Mon 13 Jul 2020
Mystery Movie Review: ROGUES GALLERY (1944).
Posted by Steve under Mystery movies , Reviews[10] Comments
ROGUES GALLERY. PRC, 1944. Frank Jenks, Robin Raymond, H. B. Warner, Ray Walker, Davison Clark, Bob Homans. Director: Albert Herman.
First of all, this movie has nothing to do with the radio show of the same title, the one starring Dick Powell as a tough guy PI by the name of Richard Rogue, which ran as a summer replacement show on NBC for three years, 1945, 46 and 47. Nor does the title have anything to do with movie itself, a happening which was all too common for Poverty Row movie productions such as this one back in the 40s.
Robin Raymond may have gotten second billing in this one, but she’s really the star of the show. She plays a feisty young reporter named Patsy Clark, hellbent on always getting the big story on the next breaking story. Frank Jenks, her camera-toting partner in crime solving, is there only for comedy relief, as you probably realized as soon as you saw his name in the credits.
At stake in this otherwise totally unremarkable exercise in detective-comedy movie making, is a device cooked up by a home-based inventor that can eavesdrop on any conversation anywhere in the world.
Dead is one of the members of the board financing him, but whenever the cops are called in, the body always seems to disappear before they get there. Not once, but twice.

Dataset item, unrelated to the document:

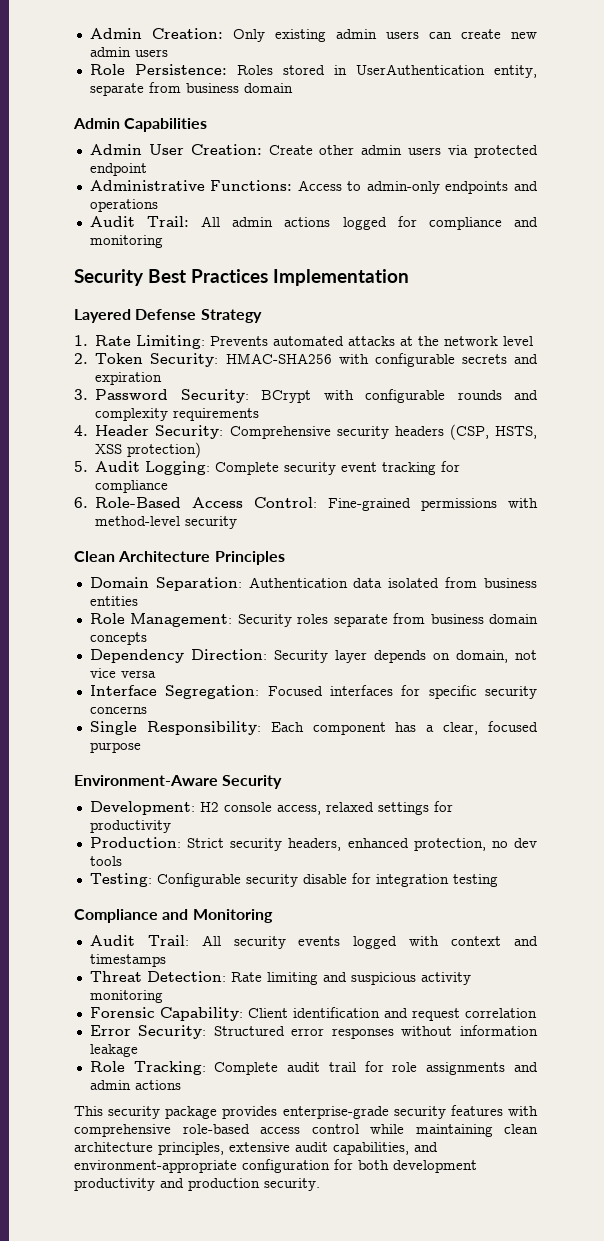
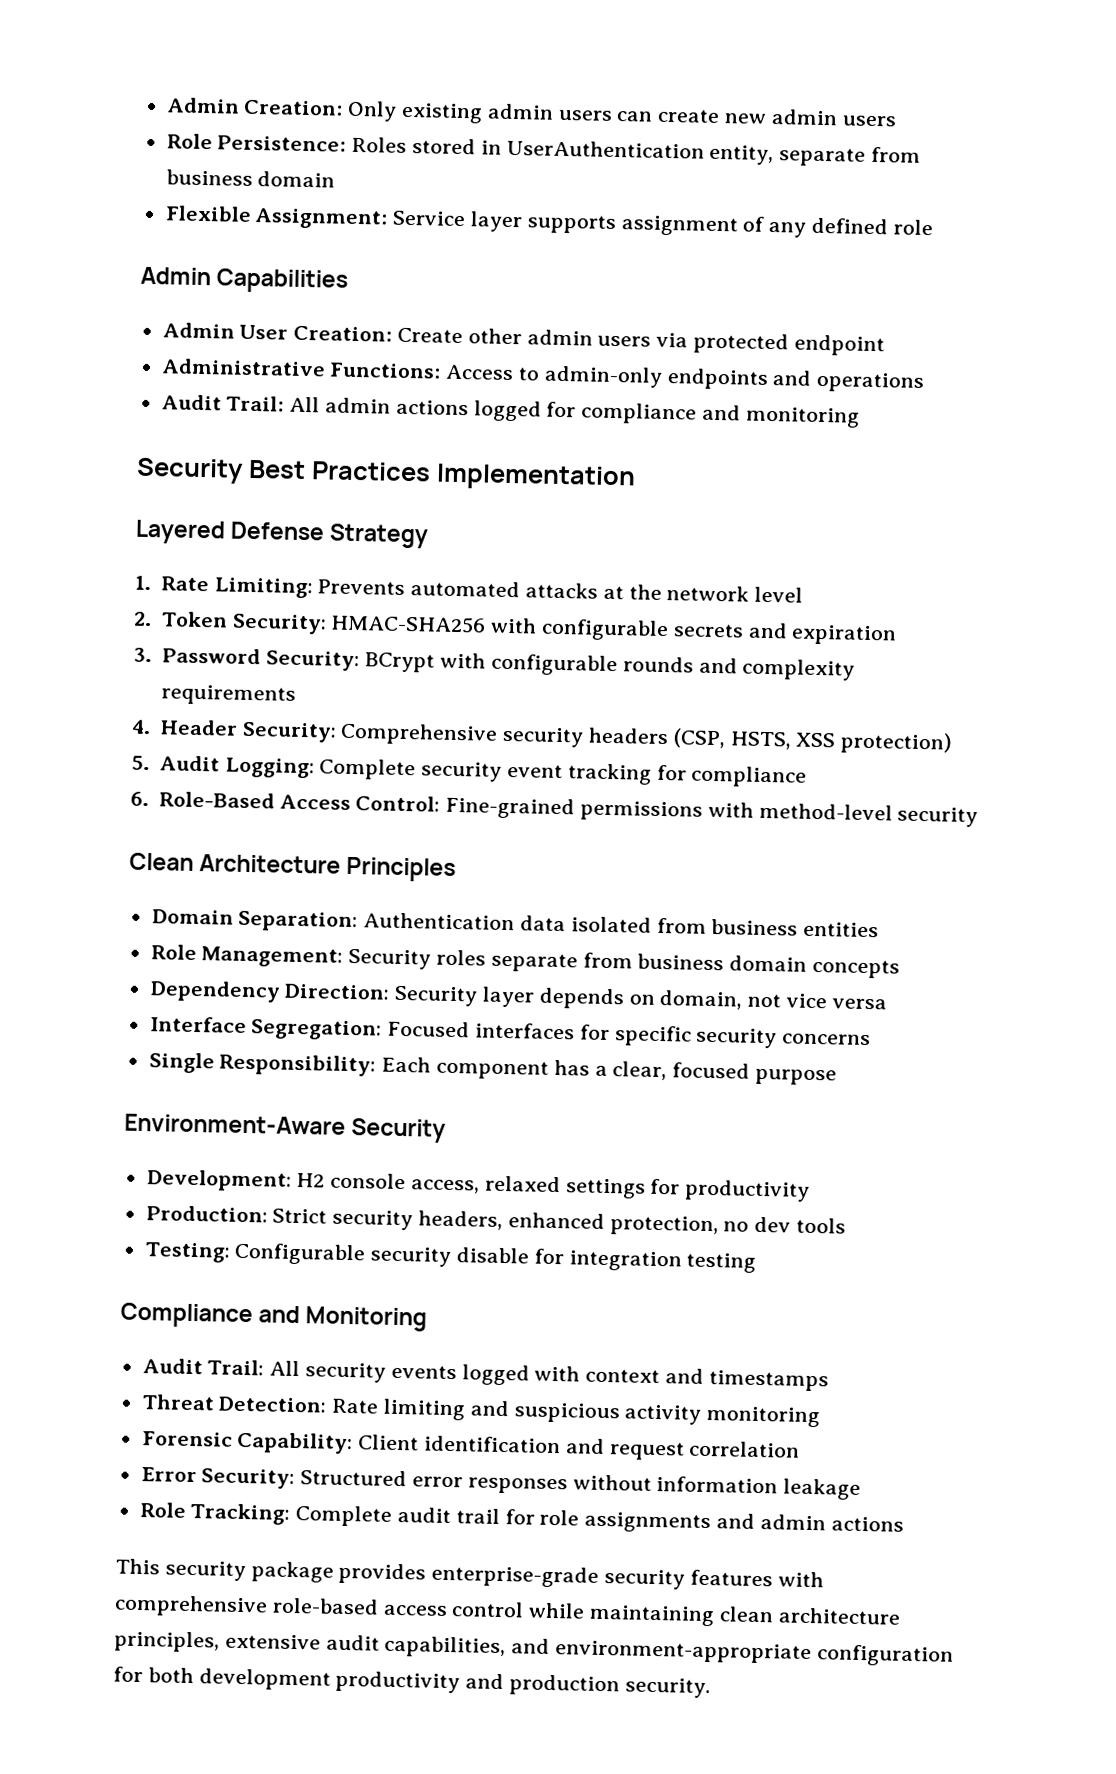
+ Flexible Assignment: Service layer supports assignment of any defined role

Pretty ho-hum stuff, you might say, and you’d be right if you did. The mugging act that Jenks puts on gets tiresome after a very short while, but Robin Raymond, who built a career in movies and TV playing uncredited roles over a long period of time, is quite another matter. I used the word “feisty†before, and believe me, she takes no guff from anyone. The way he walks into a room with fast energetic strides, her elbows pumping, made me smile every time she did.
It’s curious what catches your attention in small all-but-unknown murder mysteries like this one. Maybe it’s because there’s no real point in following the story itself.
PostScript. I’m spelling the title as it’s shown on the screen, not as you see it on the poster and the newspaper ad.
July 14th, 2020 at 12:53 am
You would be feisty too if you had to walk around all day with a pizza pie on your head. Least wise that is what Robin Raymond appears to be wearing in the photographs you posted.
July 14th, 2020 at 8:24 am
There’s no way to ignore the hat, is there? She wore it throughout the whole movie, which takes place in the span of one long day and then one even longer night.
July 14th, 2020 at 7:21 pm
A reminder how far H. B. Warner fell after appearing as Jesus in the silent KING OF KINGS. He was always better than this material, but it professional or not it must have been bitter.
Jenks got top billing a few times, but always as comic relief. Sad to say whenever he did, it said a lot about the film in question.
July 14th, 2020 at 7:49 pm
Yes, H. B. Warner in this film was a very sad sight to see.
July 14th, 2020 at 10:56 pm
Re H. B. Warner. He was not running a starring career, He played what was on he table, or more accurately, what the market would bear, and a few years later was importantly cast in Lost Horizon, later on in It’s A Wonderful Life, a significant moment in Hellfire, and probably more, this is just off the top of my head. Add All That Money Can Buy, Action In Arabia, The Ten Commandments.
July 15th, 2020 at 6:22 am
Right you are, Barry. Some perspective is always helpful. One small correction, though. LOST HORIZON came before this movie.
But do you know, I think I remember him most as Colonel Nielson in two or three of the Bulldog Drummond movies. (I just looked it up. It was three.)
July 15th, 2020 at 9:27 am
Yes, it did, I kept thinking of Rogues Gallery as early thirties. Wrong! Thanks, Steve.
July 15th, 2020 at 11:16 am
Warner was a favorite of Frank Capra. He’s in MR. DEEDS GOES TO TOWN,LOST HORIZON (Oscar nomination), MR. SMITH GOES TO WASHINGTON as well as LIFE.
July 15th, 2020 at 4:41 pm
As the inventor of the sci-fi communication device in this picture, you’d think he’d have more to do, but alas he doesn’t.
July 15th, 2020 at 7:43 pm
I didn’t mean to suggest Warner only appeared in these low budget films, but his road back was long and hard, and it would only be human to feel a little chagrined in a part like this one.
At least in the Drummond series he was replacing John Barrymore and C. Aubrey Smith.
He has always been a favorite character actor. Isn’t he also one of the regular card players in SUNSET BLVD. as himself?